▶ [Task objective] Could you reproduce the lines below from the one with "[276,288,733,302] Bu aynı" through the one with "[56,576,127,586] Dockerfile ->"? Keep both ends and add nothing.

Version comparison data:
Start of Block
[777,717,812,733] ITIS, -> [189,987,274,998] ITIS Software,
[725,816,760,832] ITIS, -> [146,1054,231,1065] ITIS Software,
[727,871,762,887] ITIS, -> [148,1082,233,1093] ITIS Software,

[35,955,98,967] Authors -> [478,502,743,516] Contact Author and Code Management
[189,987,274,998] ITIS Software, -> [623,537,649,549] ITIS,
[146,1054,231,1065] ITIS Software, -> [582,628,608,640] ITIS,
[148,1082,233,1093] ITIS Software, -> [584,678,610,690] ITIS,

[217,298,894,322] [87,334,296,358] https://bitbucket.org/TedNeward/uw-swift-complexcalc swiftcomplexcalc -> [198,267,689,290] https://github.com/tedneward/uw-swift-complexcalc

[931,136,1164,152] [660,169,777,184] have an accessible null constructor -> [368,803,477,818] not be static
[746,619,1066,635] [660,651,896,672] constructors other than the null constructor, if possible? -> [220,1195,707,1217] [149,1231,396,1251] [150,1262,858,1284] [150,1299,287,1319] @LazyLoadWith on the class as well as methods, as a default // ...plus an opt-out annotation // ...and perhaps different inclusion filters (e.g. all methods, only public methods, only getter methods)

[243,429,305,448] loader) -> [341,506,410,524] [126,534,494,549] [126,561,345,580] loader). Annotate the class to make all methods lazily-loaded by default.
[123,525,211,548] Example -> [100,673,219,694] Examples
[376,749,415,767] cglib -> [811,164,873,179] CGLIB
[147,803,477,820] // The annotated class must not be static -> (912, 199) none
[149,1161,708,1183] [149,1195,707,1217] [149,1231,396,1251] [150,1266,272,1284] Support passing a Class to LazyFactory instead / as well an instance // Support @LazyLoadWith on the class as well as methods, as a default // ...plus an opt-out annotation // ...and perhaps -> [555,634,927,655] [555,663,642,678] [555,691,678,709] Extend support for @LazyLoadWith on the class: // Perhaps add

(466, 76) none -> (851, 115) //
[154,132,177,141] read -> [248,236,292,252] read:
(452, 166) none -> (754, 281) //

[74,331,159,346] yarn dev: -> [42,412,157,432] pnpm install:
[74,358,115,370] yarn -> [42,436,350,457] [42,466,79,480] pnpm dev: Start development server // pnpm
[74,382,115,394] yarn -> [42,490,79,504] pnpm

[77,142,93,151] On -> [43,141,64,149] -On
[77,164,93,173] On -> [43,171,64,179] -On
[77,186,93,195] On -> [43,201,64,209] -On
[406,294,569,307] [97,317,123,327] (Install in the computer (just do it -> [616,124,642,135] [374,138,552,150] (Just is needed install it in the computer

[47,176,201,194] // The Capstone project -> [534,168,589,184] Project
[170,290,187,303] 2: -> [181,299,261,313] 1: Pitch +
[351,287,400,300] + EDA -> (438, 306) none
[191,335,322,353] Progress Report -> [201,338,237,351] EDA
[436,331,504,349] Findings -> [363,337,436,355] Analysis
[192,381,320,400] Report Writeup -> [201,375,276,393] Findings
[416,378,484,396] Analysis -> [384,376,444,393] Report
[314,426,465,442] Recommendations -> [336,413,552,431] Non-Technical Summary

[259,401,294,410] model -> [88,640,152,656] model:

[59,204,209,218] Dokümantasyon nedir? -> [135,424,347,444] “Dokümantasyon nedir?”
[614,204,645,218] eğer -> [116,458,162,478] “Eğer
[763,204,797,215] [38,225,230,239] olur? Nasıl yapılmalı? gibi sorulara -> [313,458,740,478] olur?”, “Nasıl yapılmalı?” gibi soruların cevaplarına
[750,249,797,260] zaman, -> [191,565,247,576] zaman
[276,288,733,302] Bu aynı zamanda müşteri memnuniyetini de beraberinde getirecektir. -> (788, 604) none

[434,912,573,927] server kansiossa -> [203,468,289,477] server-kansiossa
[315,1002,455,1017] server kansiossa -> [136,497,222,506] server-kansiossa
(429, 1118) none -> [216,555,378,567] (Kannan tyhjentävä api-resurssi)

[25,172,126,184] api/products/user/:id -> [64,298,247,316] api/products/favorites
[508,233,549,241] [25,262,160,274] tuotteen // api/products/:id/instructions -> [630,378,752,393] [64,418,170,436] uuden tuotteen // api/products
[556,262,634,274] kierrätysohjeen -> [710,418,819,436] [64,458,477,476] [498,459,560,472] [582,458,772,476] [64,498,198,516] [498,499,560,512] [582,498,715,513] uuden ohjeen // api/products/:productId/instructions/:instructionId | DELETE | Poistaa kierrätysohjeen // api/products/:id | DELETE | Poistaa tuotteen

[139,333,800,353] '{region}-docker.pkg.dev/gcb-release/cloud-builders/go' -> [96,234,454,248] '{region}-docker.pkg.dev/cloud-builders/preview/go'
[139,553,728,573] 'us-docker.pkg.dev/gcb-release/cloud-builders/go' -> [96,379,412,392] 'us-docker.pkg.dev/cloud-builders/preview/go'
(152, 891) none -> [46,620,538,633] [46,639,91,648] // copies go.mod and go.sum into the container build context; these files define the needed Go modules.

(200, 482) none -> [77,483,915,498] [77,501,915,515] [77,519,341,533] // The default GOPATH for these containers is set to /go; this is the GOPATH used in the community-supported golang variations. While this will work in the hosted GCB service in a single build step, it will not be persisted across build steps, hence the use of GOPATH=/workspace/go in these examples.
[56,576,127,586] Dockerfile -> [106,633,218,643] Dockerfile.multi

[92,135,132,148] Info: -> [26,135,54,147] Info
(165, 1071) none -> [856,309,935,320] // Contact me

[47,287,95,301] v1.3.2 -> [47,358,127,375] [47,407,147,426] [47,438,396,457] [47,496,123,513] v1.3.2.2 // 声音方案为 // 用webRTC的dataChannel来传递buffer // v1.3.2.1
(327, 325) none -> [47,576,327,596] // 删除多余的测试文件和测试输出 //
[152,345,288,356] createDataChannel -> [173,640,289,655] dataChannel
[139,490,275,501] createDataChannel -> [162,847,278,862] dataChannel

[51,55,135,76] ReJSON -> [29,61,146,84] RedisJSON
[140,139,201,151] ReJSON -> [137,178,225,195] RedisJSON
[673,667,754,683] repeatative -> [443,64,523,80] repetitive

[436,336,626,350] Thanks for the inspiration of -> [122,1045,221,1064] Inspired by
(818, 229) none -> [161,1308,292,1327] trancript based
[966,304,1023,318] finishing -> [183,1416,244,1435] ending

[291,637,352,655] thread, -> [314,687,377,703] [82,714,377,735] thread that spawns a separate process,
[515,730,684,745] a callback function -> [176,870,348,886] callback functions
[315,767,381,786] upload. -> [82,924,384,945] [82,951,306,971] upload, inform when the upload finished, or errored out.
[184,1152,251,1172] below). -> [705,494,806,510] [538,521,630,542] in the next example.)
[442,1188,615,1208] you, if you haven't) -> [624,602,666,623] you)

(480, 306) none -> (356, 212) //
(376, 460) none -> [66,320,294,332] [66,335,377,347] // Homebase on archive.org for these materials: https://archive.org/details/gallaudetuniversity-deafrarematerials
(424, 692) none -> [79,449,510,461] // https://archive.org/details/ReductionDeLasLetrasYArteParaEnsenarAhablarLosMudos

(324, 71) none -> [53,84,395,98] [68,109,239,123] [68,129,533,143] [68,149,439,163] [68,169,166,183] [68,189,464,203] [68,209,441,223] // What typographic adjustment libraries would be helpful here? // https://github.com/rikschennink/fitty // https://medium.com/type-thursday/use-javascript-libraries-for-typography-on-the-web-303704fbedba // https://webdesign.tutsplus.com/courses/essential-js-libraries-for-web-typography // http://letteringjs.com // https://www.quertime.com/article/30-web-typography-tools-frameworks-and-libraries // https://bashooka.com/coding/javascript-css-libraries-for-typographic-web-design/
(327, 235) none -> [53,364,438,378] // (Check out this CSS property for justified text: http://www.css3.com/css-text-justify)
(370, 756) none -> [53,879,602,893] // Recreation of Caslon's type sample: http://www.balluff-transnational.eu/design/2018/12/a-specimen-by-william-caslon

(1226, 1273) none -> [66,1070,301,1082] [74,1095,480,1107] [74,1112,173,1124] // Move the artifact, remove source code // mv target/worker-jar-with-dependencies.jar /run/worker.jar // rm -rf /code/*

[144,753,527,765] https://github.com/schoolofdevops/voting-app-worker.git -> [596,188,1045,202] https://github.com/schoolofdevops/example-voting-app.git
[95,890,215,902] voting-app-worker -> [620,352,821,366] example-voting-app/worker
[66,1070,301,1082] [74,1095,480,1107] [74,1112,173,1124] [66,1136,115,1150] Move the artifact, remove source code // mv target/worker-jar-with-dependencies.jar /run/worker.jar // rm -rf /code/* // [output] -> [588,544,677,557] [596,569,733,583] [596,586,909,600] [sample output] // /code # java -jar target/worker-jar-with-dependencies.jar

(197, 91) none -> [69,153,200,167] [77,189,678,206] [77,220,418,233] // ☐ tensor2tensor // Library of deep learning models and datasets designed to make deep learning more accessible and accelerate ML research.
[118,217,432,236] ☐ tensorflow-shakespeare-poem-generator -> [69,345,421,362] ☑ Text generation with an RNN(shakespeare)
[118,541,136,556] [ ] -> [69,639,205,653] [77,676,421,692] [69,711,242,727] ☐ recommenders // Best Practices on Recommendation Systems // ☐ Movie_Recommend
End of Block
▶ [Solution]
[276,288,733,302] Bu aynı zamanda müşteri memnuniyetini de beraberinde getirecektir. -> (788, 604) none

[434,912,573,927] server kansiossa -> [203,468,289,477] server-kansiossa
[315,1002,455,1017] server kansiossa -> [136,497,222,506] server-kansiossa
(429, 1118) none -> [216,555,378,567] (Kannan tyhjentävä api-resurssi)

[25,172,126,184] api/products/user/:id -> [64,298,247,316] api/products/favorites
[508,233,549,241] [25,262,160,274] tuotteen // api/products/:id/instructions -> [630,378,752,393] [64,418,170,436] uuden tuotteen // api/products
[556,262,634,274] kierrätysohjeen -> [710,418,819,436] [64,458,477,476] [498,459,560,472] [582,458,772,476] [64,498,198,516] [498,499,560,512] [582,498,715,513] uuden ohjeen // api/products/:productId/instructions/:instructionId | DELETE | Poistaa kierrätysohjeen // api/products/:id | DELETE | Poistaa tuotteen

[139,333,800,353] '{region}-docker.pkg.dev/gcb-release/cloud-builders/go' -> [96,234,454,248] '{region}-docker.pkg.dev/cloud-builders/preview/go'
[139,553,728,573] 'us-docker.pkg.dev/gcb-release/cloud-builders/go' -> [96,379,412,392] 'us-docker.pkg.dev/cloud-builders/preview/go'
(152, 891) none -> [46,620,538,633] [46,639,91,648] // copies go.mod and go.sum into the container build context; these files define the needed Go modules.

(200, 482) none -> [77,483,915,498] [77,501,915,515] [77,519,341,533] // The default GOPATH for these containers is set to /go; this is the GOPATH used in the community-supported golang variations. While this will work in the hosted GCB service in a single build step, it will not be persisted across build steps, hence the use of GOPATH=/workspace/go in these examples.
[56,576,127,586] Dockerfile -> [106,633,218,643] Dockerfile.multi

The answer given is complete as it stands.